◆ AVAILABLE RECORDS

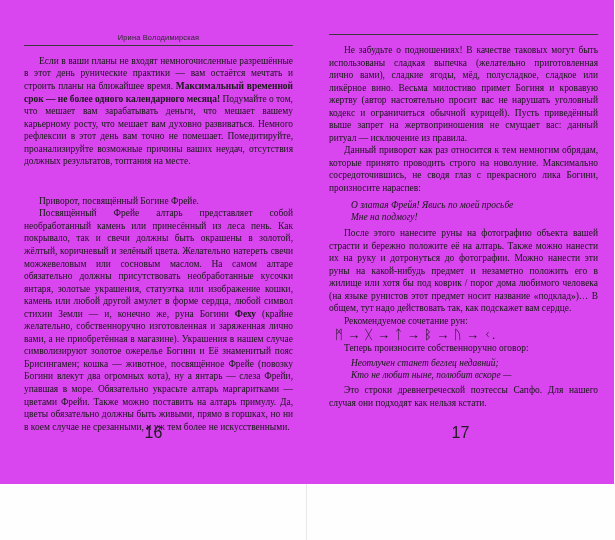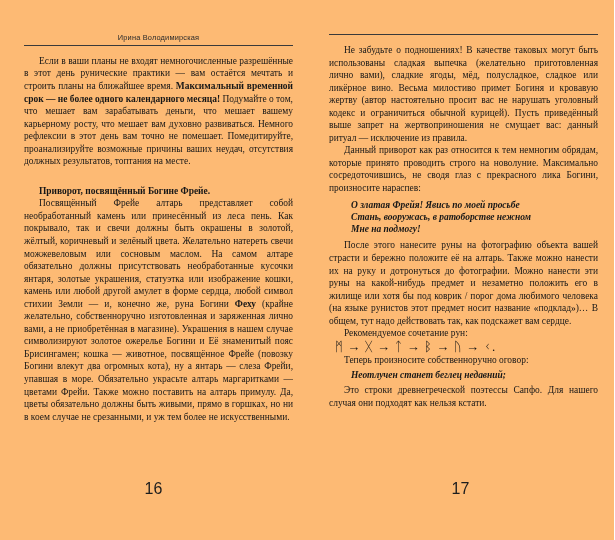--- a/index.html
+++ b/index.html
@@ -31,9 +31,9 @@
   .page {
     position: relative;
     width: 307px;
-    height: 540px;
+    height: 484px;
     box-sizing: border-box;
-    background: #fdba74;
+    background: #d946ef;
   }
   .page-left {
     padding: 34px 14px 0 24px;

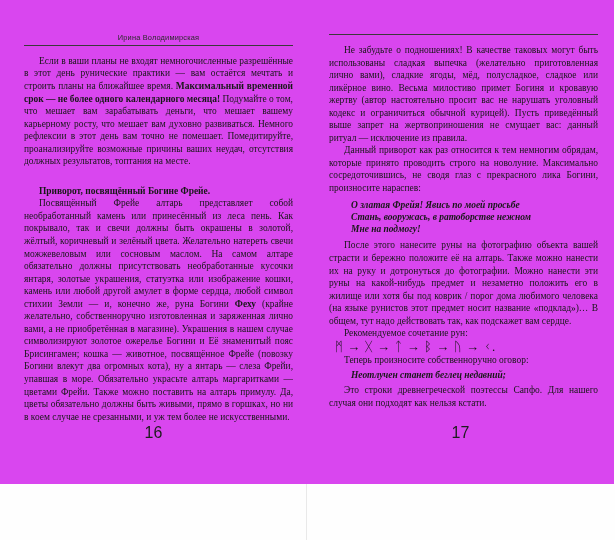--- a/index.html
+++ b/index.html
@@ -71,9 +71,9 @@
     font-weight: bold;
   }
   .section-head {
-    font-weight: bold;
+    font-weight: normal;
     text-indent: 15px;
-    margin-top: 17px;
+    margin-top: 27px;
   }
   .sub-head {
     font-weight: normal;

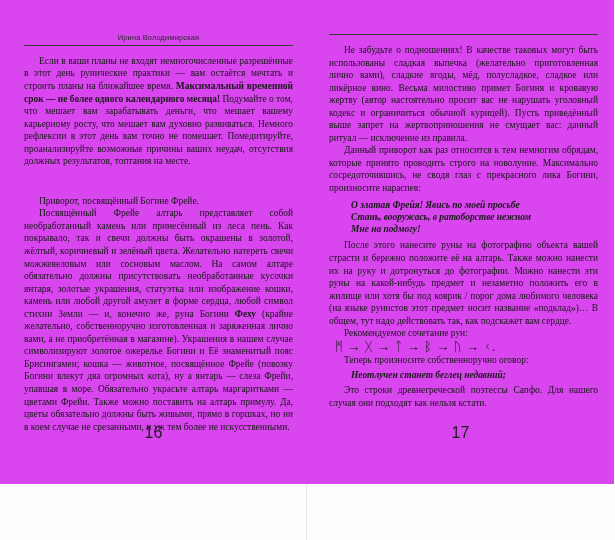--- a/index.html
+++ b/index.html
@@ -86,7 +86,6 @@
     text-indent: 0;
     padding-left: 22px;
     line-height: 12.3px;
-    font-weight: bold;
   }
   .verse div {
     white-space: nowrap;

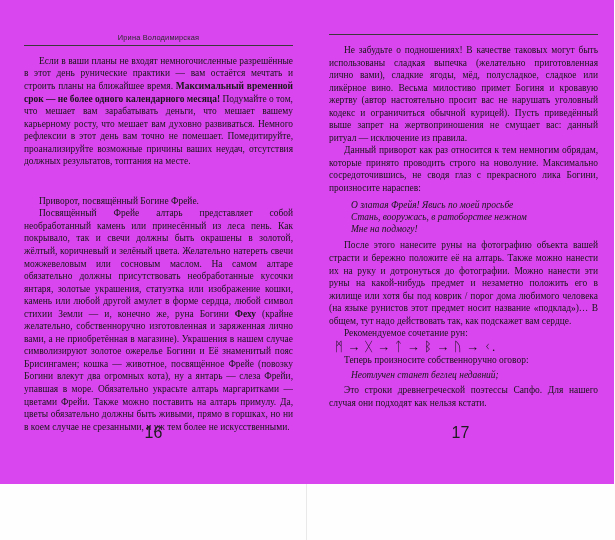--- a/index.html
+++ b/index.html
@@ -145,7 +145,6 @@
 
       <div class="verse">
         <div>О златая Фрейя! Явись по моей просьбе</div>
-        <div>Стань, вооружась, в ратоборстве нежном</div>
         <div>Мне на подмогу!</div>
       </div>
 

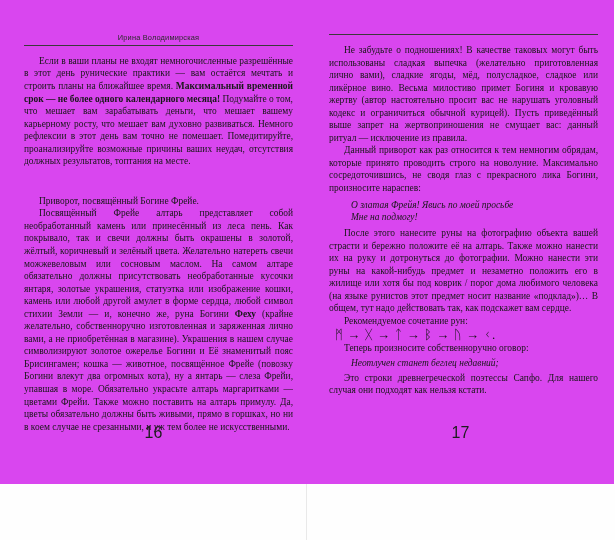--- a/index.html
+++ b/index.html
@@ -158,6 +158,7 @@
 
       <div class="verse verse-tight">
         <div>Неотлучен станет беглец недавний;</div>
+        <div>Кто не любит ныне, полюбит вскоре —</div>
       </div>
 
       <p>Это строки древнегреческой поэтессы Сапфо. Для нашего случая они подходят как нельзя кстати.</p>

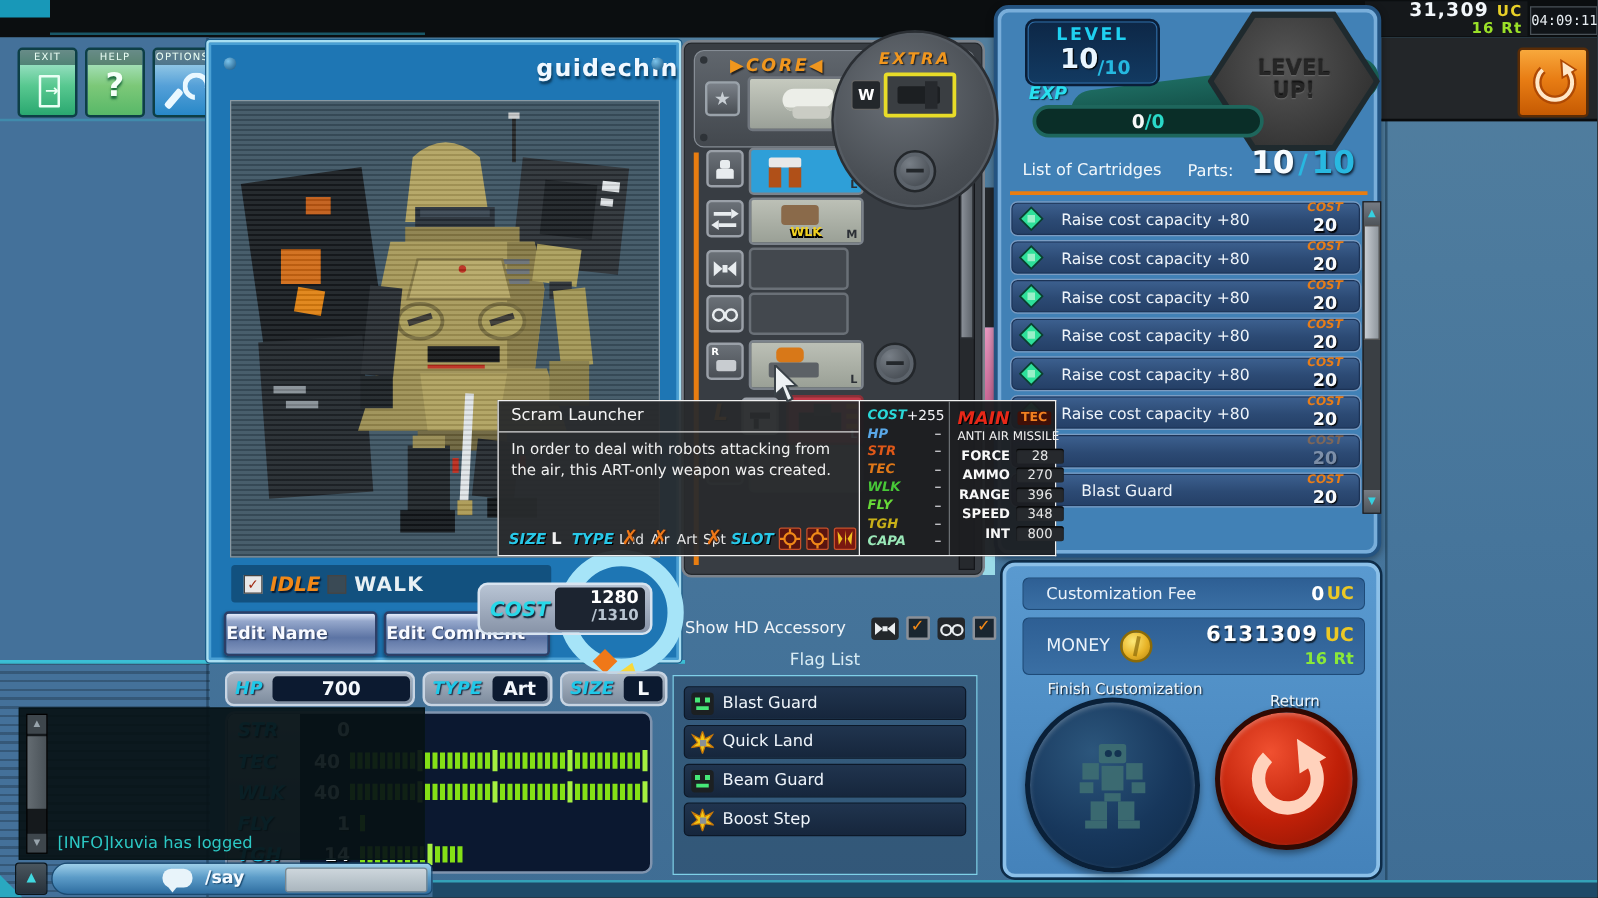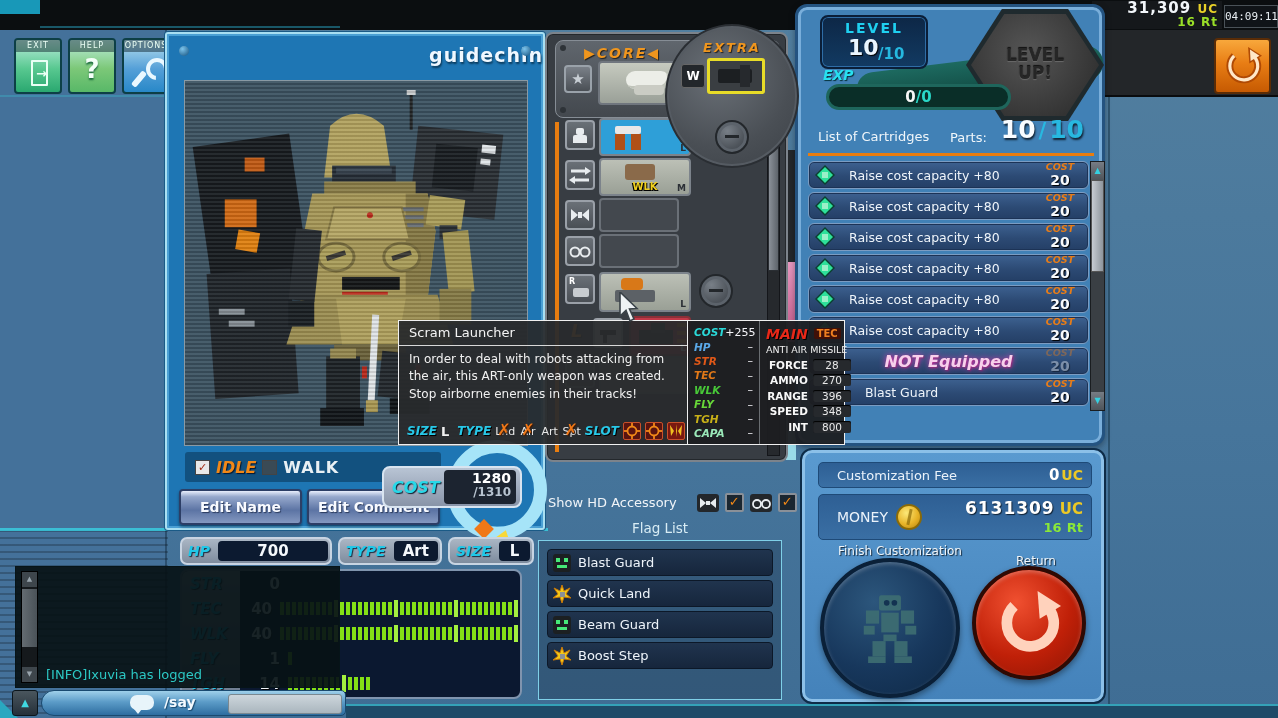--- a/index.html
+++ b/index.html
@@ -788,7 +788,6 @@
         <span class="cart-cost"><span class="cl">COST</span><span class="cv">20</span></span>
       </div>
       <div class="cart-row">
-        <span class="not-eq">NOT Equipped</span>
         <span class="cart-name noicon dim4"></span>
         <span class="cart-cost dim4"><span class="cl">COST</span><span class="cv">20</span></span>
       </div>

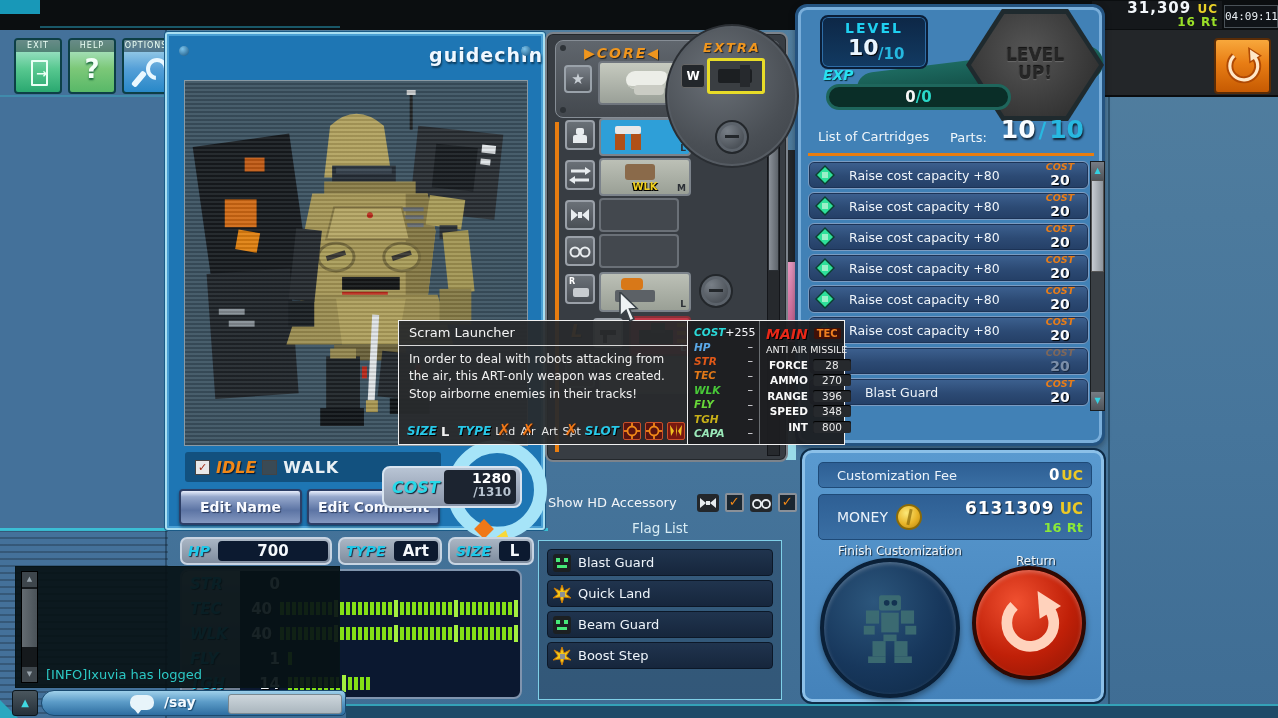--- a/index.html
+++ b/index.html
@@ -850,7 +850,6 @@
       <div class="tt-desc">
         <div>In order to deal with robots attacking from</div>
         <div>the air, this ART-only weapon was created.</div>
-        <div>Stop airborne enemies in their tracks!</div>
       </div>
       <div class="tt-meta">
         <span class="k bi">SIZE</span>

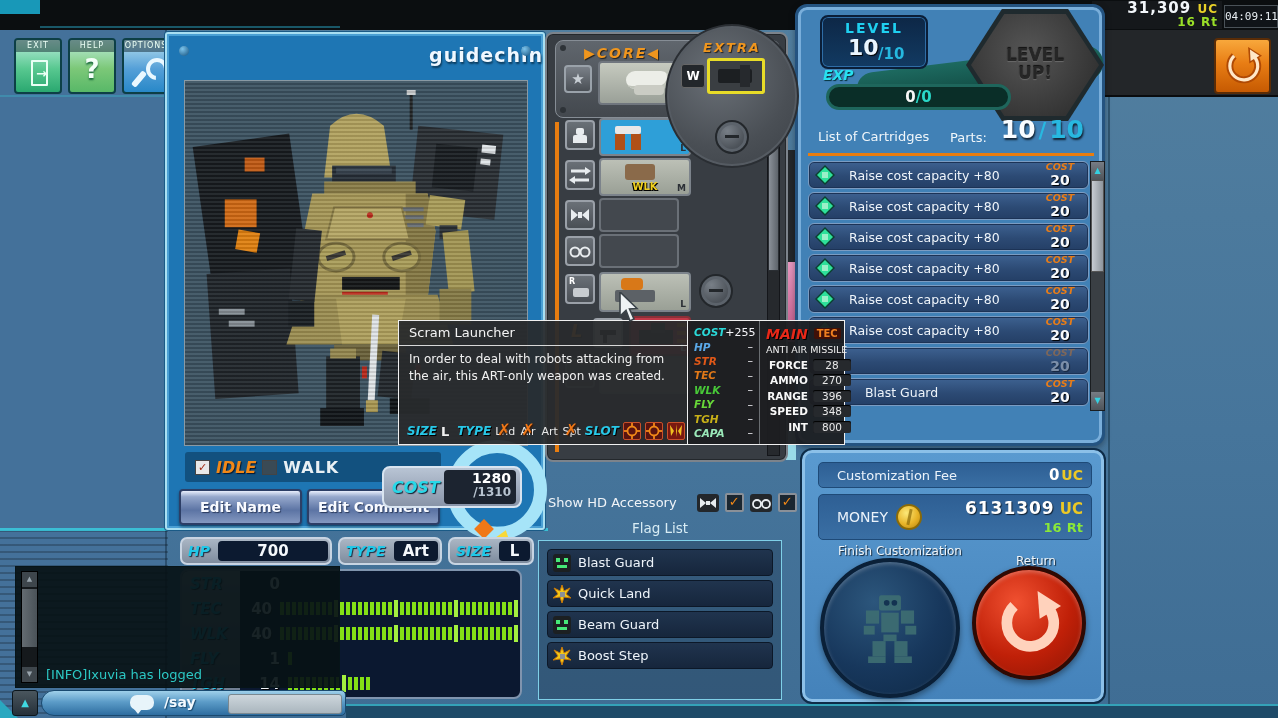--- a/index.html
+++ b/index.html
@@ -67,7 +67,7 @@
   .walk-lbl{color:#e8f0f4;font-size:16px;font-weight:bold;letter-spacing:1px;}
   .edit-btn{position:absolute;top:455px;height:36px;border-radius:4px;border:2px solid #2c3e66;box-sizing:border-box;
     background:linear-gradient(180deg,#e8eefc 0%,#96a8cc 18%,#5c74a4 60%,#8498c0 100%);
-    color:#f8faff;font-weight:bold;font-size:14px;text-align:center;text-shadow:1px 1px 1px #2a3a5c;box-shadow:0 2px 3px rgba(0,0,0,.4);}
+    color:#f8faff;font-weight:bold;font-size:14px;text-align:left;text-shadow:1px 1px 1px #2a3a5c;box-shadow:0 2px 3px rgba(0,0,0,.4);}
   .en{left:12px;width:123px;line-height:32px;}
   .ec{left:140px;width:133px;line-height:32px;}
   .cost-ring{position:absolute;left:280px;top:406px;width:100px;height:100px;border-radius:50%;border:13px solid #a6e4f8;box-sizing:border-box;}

==

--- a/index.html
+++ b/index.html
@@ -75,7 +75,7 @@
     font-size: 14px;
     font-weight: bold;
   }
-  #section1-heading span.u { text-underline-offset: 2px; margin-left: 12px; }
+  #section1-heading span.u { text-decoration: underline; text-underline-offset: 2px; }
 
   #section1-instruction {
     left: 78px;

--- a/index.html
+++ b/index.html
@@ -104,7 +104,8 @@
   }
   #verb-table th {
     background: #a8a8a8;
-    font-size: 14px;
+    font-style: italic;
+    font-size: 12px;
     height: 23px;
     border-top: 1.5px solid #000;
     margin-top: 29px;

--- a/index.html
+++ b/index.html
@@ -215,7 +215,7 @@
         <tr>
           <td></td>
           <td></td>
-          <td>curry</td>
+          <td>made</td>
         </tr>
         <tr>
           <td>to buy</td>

* * *

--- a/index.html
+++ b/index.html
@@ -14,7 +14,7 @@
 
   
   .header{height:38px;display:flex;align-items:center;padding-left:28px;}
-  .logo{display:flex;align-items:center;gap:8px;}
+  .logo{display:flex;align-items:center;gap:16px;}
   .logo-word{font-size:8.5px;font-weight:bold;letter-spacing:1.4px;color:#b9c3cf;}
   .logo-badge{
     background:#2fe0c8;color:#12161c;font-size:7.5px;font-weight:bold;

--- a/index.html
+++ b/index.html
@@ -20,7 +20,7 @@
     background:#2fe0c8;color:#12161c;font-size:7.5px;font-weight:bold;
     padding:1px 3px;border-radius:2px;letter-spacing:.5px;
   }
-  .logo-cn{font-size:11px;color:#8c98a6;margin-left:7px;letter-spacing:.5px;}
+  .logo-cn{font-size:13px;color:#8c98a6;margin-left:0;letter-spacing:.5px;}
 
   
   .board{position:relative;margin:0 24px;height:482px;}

◆ TASK GOAL
In the listing above, find every line with the string "position" and state how many there are, with no other words.

◆ RESPONSE BOX
4